[TrueNAS 12.0-U2] - Impossible to join AD domain?

anodos

Sambassador
iXsystems
Joined
Mar 6, 2014
Messages
9,543
Had the exact same issue, attempted TheUsD's process and didn't work for me with the same error.

I loaded 12.0-u1 and was able to join then updated to 12.0-u2 and all the reports are healthy but I am trying to now diagnose an issue where I can't assign AD users and groups into the ACLs. I didn't test on u1 (d'oh) before jumping ahead.
Some quick checks you can do to see where things are breaking down are as follows:
1. wbinfo -t - verify trust relationship with DC
if this succeeds:
2. wbinfo -u - verify that winbindd can enumerate users in AD
if this succeeds:
3. getent passwd - verify that your AD users and groups have proper passwd entries

If (3) fails, but (1)-(2) succeed, then you probably have an issue with idmap configuration or nsswitch configuration. /etc/nsswitch.conf should have `winbind` present in it. If it doesn't, then run command midclt call etc.generate nss.

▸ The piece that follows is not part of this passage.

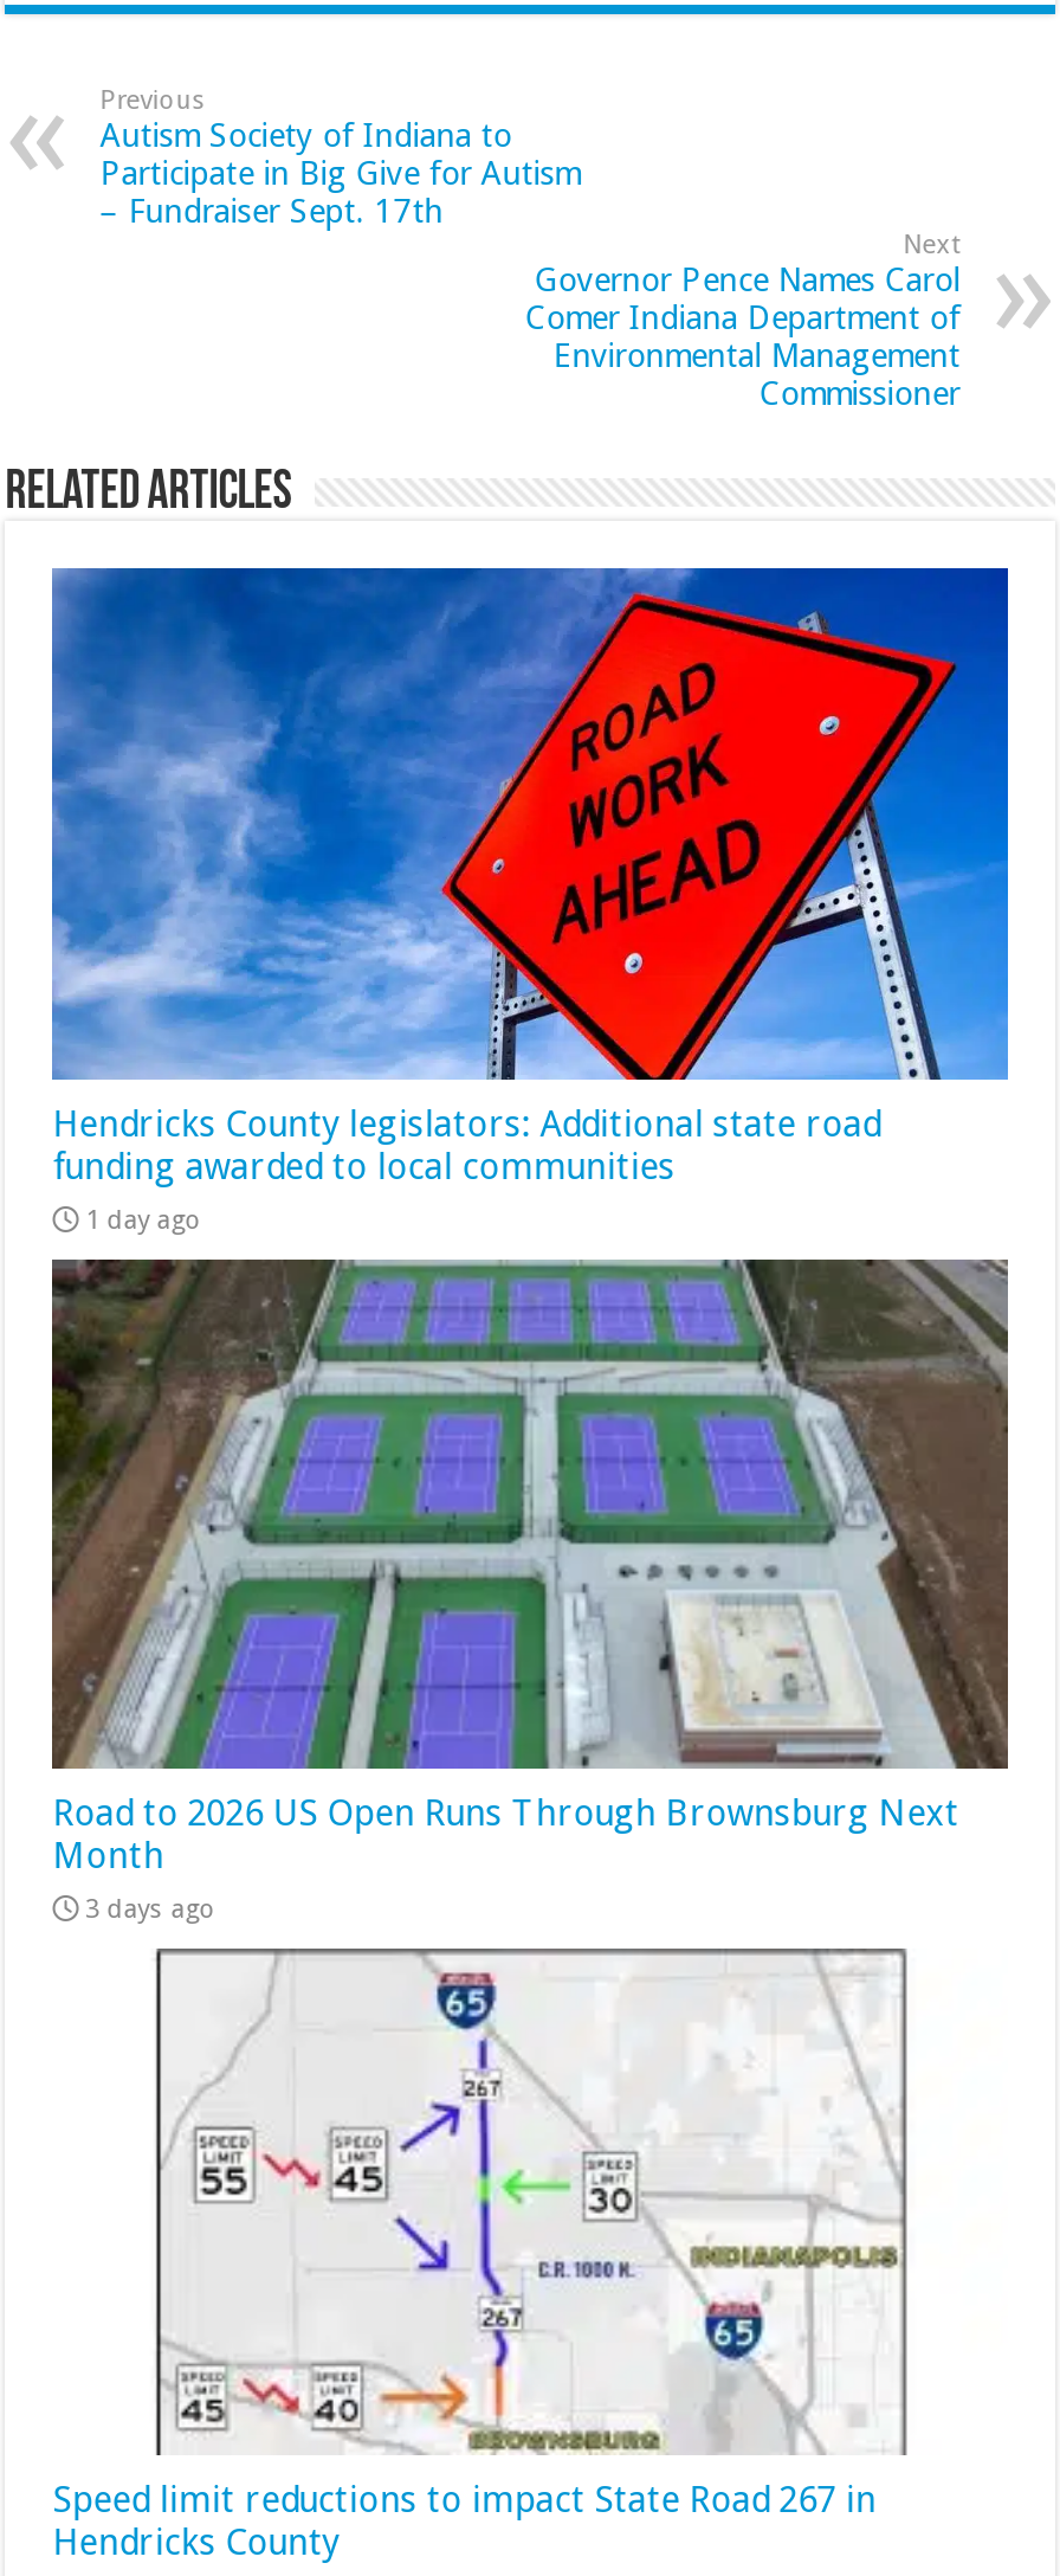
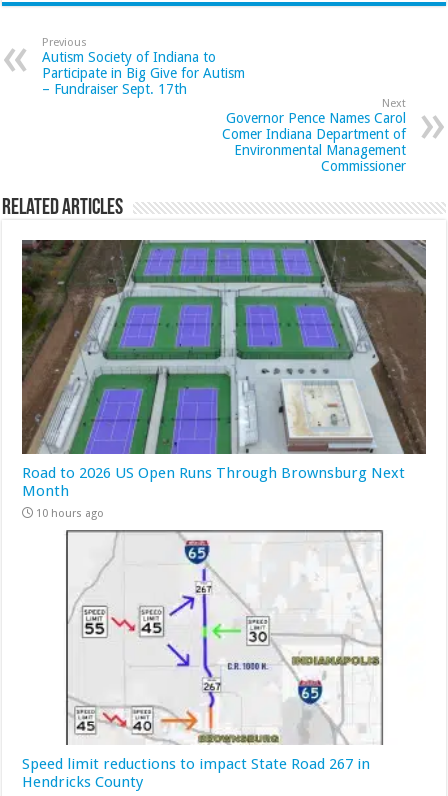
[50,566,1010,1235] [image] | Hendricks County legislators: Additional state road | funding awarded to local communities | 1 day ago -> none
[86,1893,216,1924] 3 days ago -> [36,507,104,520] 10 hours ago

If (1) or (2) fail, then either winbindd is not running, samba is misconfigured, our time offset from KDC is too great, or our trust password is bad.

If (1)-(3) succeed, but you're getting errors setting an ACL with a user/group visible in "getent passwd" or "getent group" output, then there's a chance that the webui is passing invalid values to the setacl API. You can run the command midclt call core.get_jobs|jq to view the parameters being passed to the filesystem.setacl API.
 

Emile.Belcourt

Dabbler
Joined
Feb 16, 2021
Messages
23
Some quick checks you can do to see where things are breaking down are as follows:
1. wbinfo -t - verify trust relationship with DC
if this succeeds:
2. wbinfo -u - verify that winbindd can enumerate users in AD
if this succeeds:
3. getent passwd - verify that your AD users and groups have proper passwd entries

If (3) fails, but (1)-(2) succeed, then you probably have an issue with idmap configuration or nsswitch configuration. /etc/nsswitch.conf should have `winbind` present in it. If it doesn't, then run command midclt call etc.generate nss.

If (1) or (2) fail, then either winbindd is not running, samba is misconfigured, or our trust password is bad.

If (1)-(3) succeed, but you're getting errors setting an ACL with a user/group visible in "getent passwd" or "getent group" output, then there's a chance that the webui is passing invalid values to the setacl API. You can run the command midclt call core.get_jobs|jq to view the parameters being passed to the filesystem.setacl API.[/cmd]

I had done all 3 commands and all seemed to come back ok but then I made the mistake of unbinding AD and trying to rejoin which dumped me back to the primary issue of this thread. I'm going to re-apply all the settings manually in u1 and test Samba there. If it works, great, will take a config snapshot then update to u2 and see if the issue returns.

I have now wiped my u2 installation and gone back to u1 but will use the tests you've put up to double and triple check but if the issue with samba permissions return I'll raise another thread as to not hijack this one which definitely has a bigger problem.
 

anodos

Sambassador
iXsystems
Joined
Mar 6, 2014
Messages
9,543
I haven't been able to reproduce the AD join issue being reported here. If one of you who is affected can send me a PM and we can arrange a teamviewer session where I can see / investigate the problem in your environment, this will help diagnose the issue / get a fix to you faster.
 

Emile.Belcourt

Dabbler
Joined
Feb 16, 2021
Messages
23
I haven't been able to reproduce the AD join issue being reported here. If one of you who is affected can send me a PM and we can arrange a teamviewer session where I can see / investigate the problem in your environment, this will help diagnose the issue / get a fix to you faster.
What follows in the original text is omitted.